On Mardi Gras in 1827, a group of students donned colourful costumes and danced through the streets of New Orleans, emulating the revelry they’d observed while visiting Paris. Ten years later, the first recorded New Orleans Mardi Gras parade took place, a tradition that continues to this day. In 1857, a secret society of New Orleans businessmen called the Mistick Krewe of Comus organized a torch-lit Mardi Gras procession with marching bands and rolling floats, setting the tone for future public celebrations in the city. Since then, krewes have remained a fixture of the Carnival scene throughout Louisiana. Other lasting customs include throwing beads and other trinkets, wearing masks, decorating floats and eating King Cake.

I have taken great pains to explain the meanings of Ash Wednesday, Lent and Mardi Gras, and all have been taken from recognised authorities. If you go on the Internet it is easy for you to see where I found the references.

The reason for so doing is that when the Cayman islands National Festival, Pirates Week, decided in the Wisdom According to Bernie Bush (the director of Pirates Week) to instigate a Grand Cayman Mardi Gras on ASH WEDNESDAY, I politely told him it was a mistake and should not be called Mardi Gras because Mardi Gras EVERYWHERE IN THE WORLD closes at midnight on Fat Tuesday – the day before Ash Wednesday. I also told him it was an affront to the major religions on these Islands.

My politeness fell on his deaf ears and he must have been struck dumb as a year later I am still waiting a verbal response.

What I have received is a response by way of a second year of his so called out of date Mardi Gras held on a religious holiday that is OFFENSIVE to all the Christian denominations here on a country that promotes its Christianity.

The Cayman Islands is so Christian you cannot normally consume alcohol in a public bar after 12 midnight on a Saturday because of Sunday. You cannot sale alcohol in a public place on a Sunday until after 12 noon and the same 12 midnight cut off also applies.
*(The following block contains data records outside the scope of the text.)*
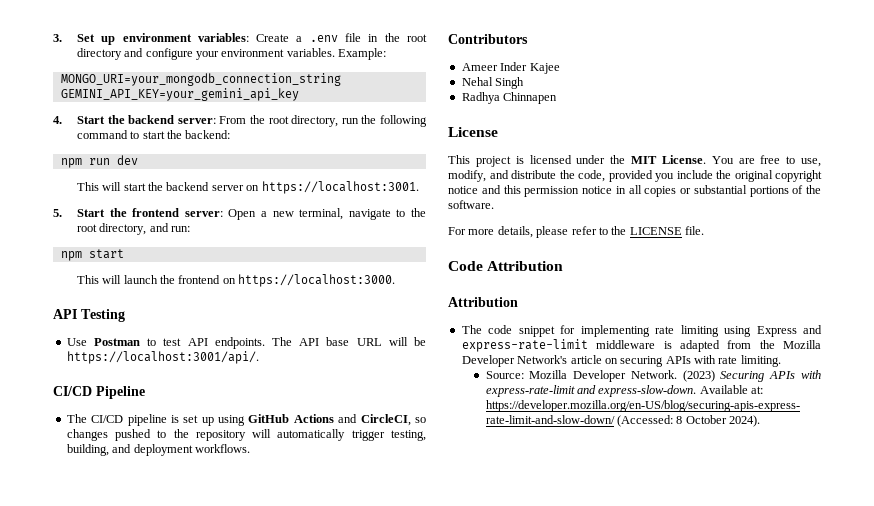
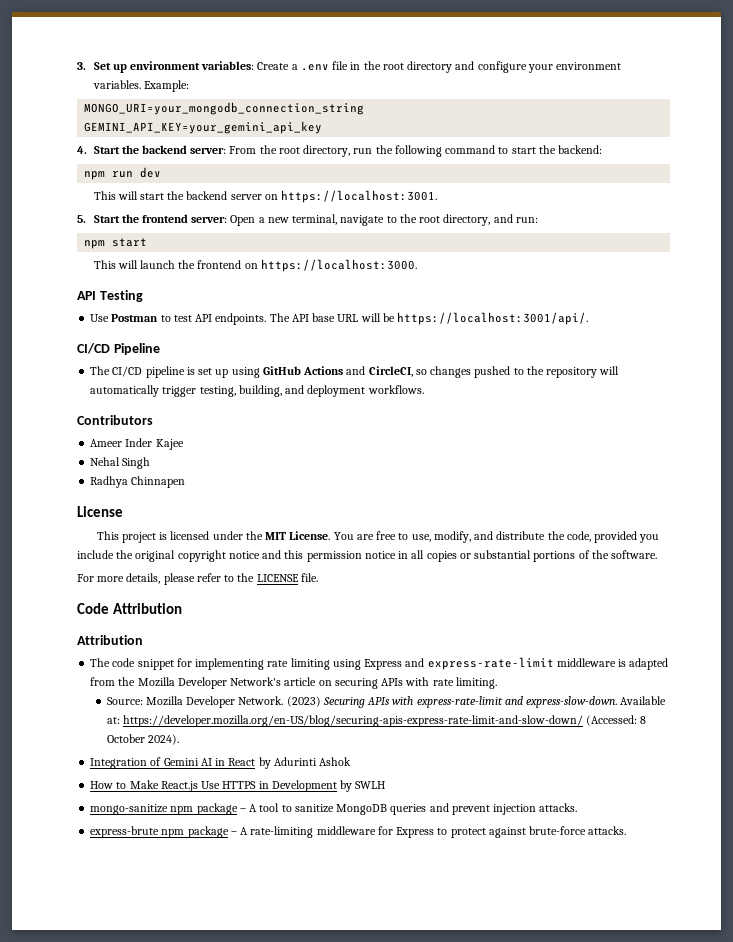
+ Integration of Gemini AI in React by Adurinti Ashok
+ How to Make React.js Use HTTPS in Development by SWLH
+ mongo-sanitize npm package – A tool to sanitize MongoDB queries and prevent injection attacks.
+ express-brute npm package – A rate-limiting middleware for Express to protect against brute-force attacks.

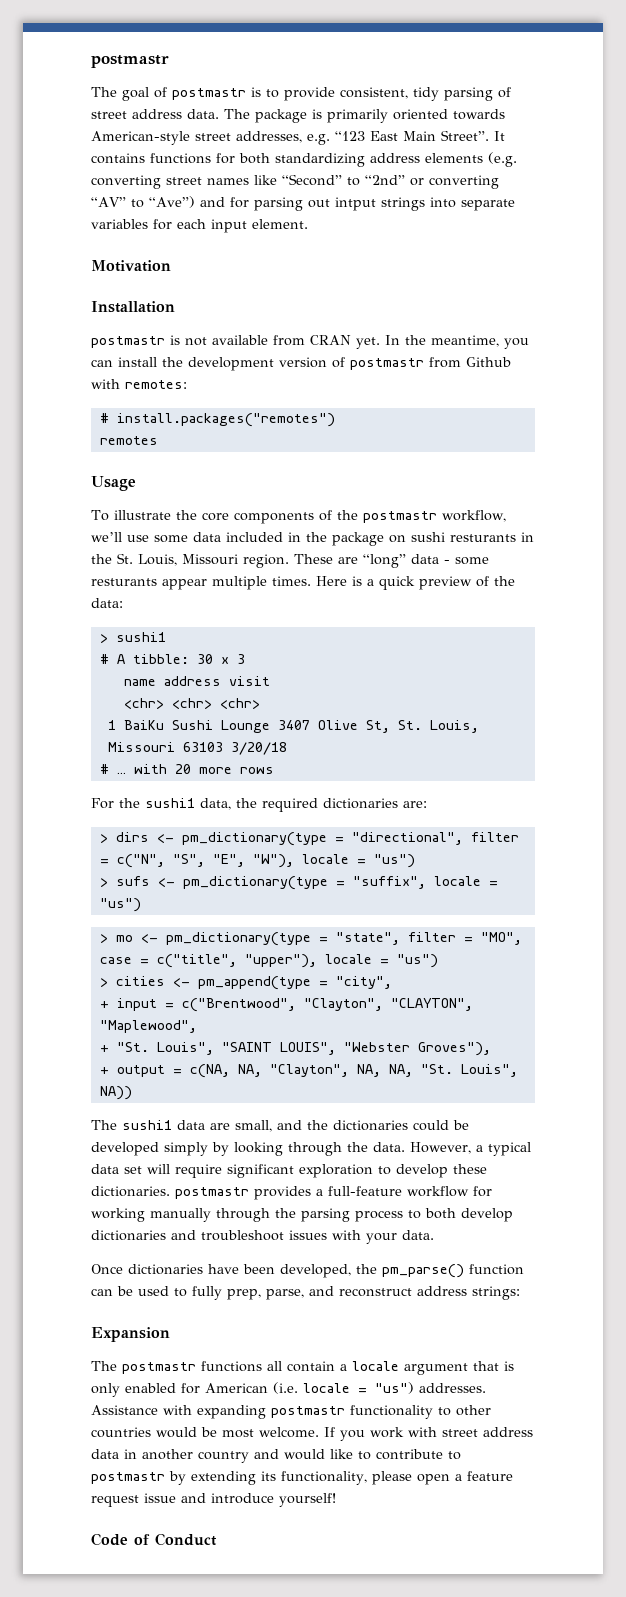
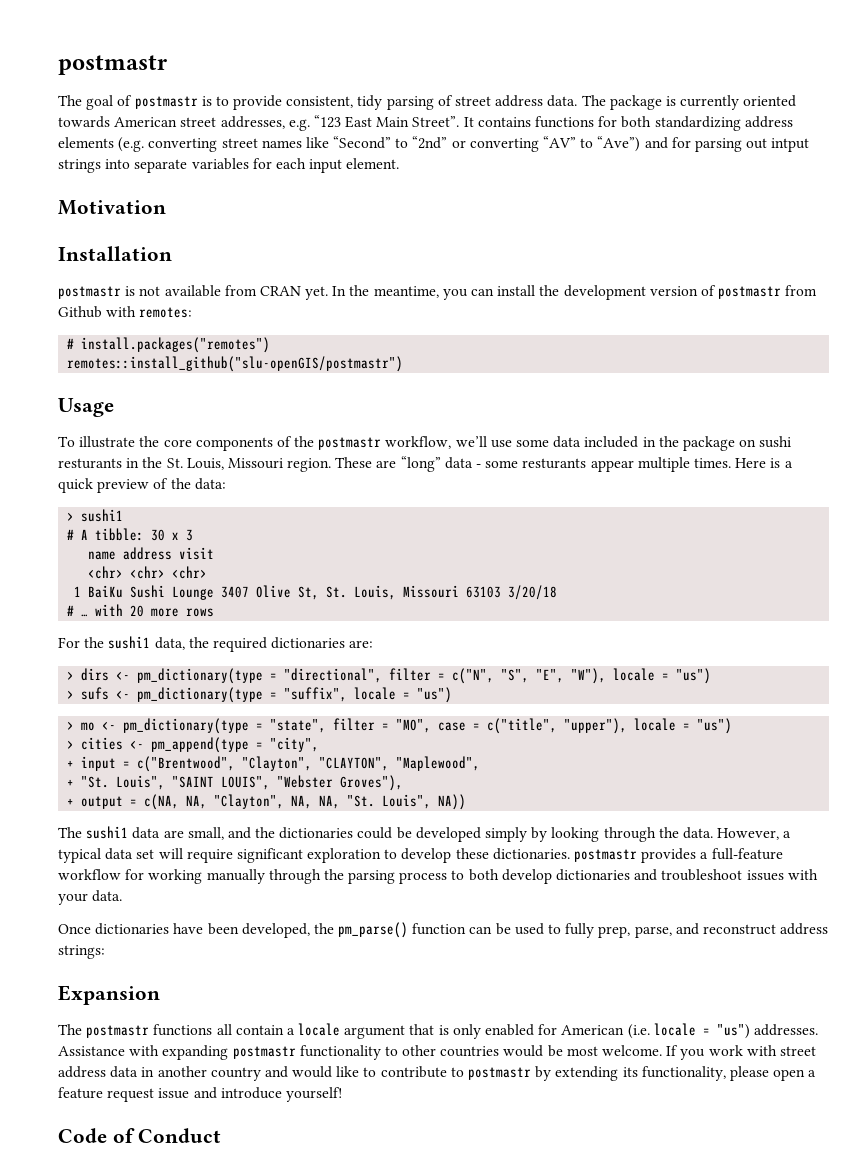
- The package is primarily oriented towards American-style street addresses, e.g. “123 East Main Street”.
+ The package is currently oriented towards American street addresses, e.g. “123 East Main Street”.
- remotes
+ remotes::install_github("slu-openGIS/postmastr")

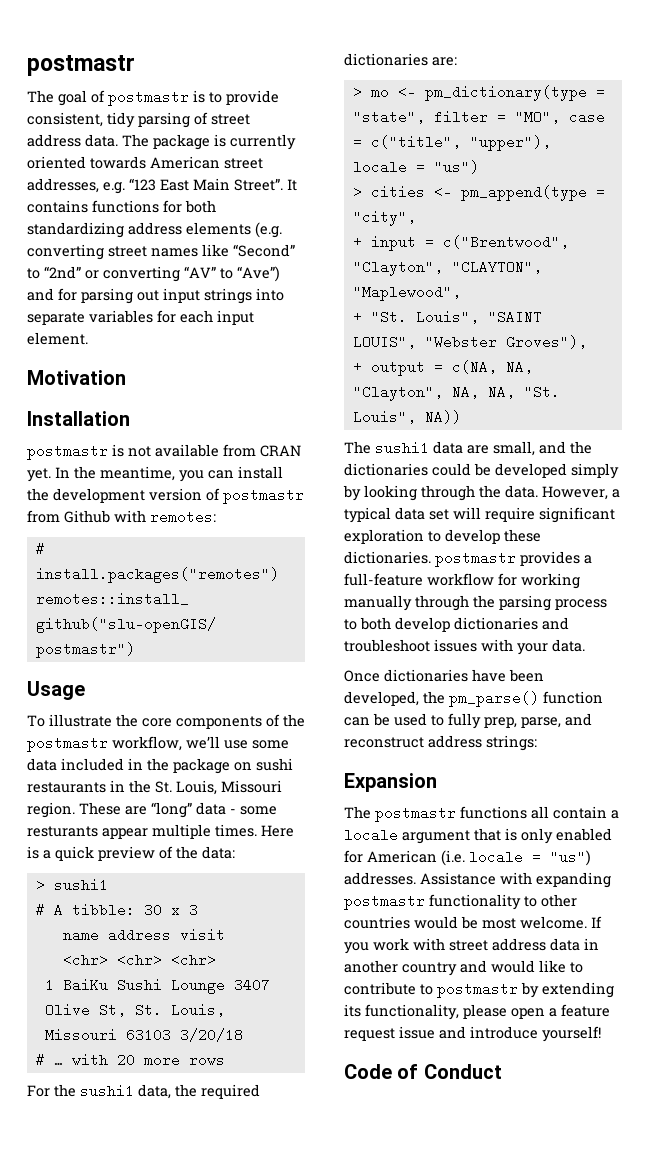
- It contains functions for both standardizing address elements (e.g. converting street names like “Second” to “2nd” or converting “AV” to “Ave”) and for parsing out intput strings into separate variables for each input element.
+ It contains functions for both standardizing address elements (e.g. converting street names like “Second” to “2nd” or converting “AV” to “Ave”) and for parsing out input strings into separate variables for each input element.
- To illustrate the core components of the postmastr workflow, we’ll use some data included in the package on sushi resturants in the St. Louis, Missouri region.
+ To illustrate the core components of the postmastr workflow, we’ll use some data included in the package on sushi restaurants in the St. Louis, Missouri region.
- > dirs <- pm_dictionary(type = "directional", filter = c("N", "S", "E", "W"), locale = "us")
- > sufs <- pm_dictionary(type = "suffix", locale = "us")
And Mr. Bernie Bush is not only the one to blame, although it was his dreadful idea. Someone in the Government had to have agreed to it. Agree to a public dance booze-up on the waterfront where the tourist ships land their passengers. Passengers having the largest nationality in the Caribbean cruises is HISPANIC/LATINO AMERICANS. The largest group of church worshippers on a cruise ship is HISPANIC/LATINO AMERICANS. The pastor on board cruise ships is ROMAN CATHOLIC. 68% of all Hispanics/LATINO AMERICANS is Roman Catholic.

What a dreadful message the Cayman Islands is sending to our visitors.

Jesus Christ got angry when he “entered the temple and began to drive out those who sold and those who bought in the temple, and he overturned the tables of the money-changers and the seats of those who sold pigeons; and he would not allow any one to carry anything through the temple. And he taught, and said to them, “Is it not written, ‘My house shall be called a house of prayer for all the nations’? But you have made it a den of robbers.” Mark 11.

I am no Jesus Christ and my anger is probably not classed as righteous anger. In fact I am furious. It was with great difficulty I was able to take communion at the Anglican Ash Wednesday Service today (13) because of my ill feelings towards a fellow man.

I however, did manage to pray for him and for myself.

I also pray the next Cayman Islands government does not give permission for this affront to Christians and continue to be the only country in the world to “celebrate” Mardi Gras not on Fat/Shrove Tuesday but on the Holy Day of Ash Wednesday.

Can’t we just enjoy the wholesome Agricultural Show that is also a Government function? Why would Government associate itself with this abomination of an activity? Haven’t the Cayman Islands had enough bad publicity? Do we want to be labeled as Heathens? I look upon Mardi Gras on Ash Wednesday as heathen!

And judging by a sermon I heard today I am not the only one who holds similar views.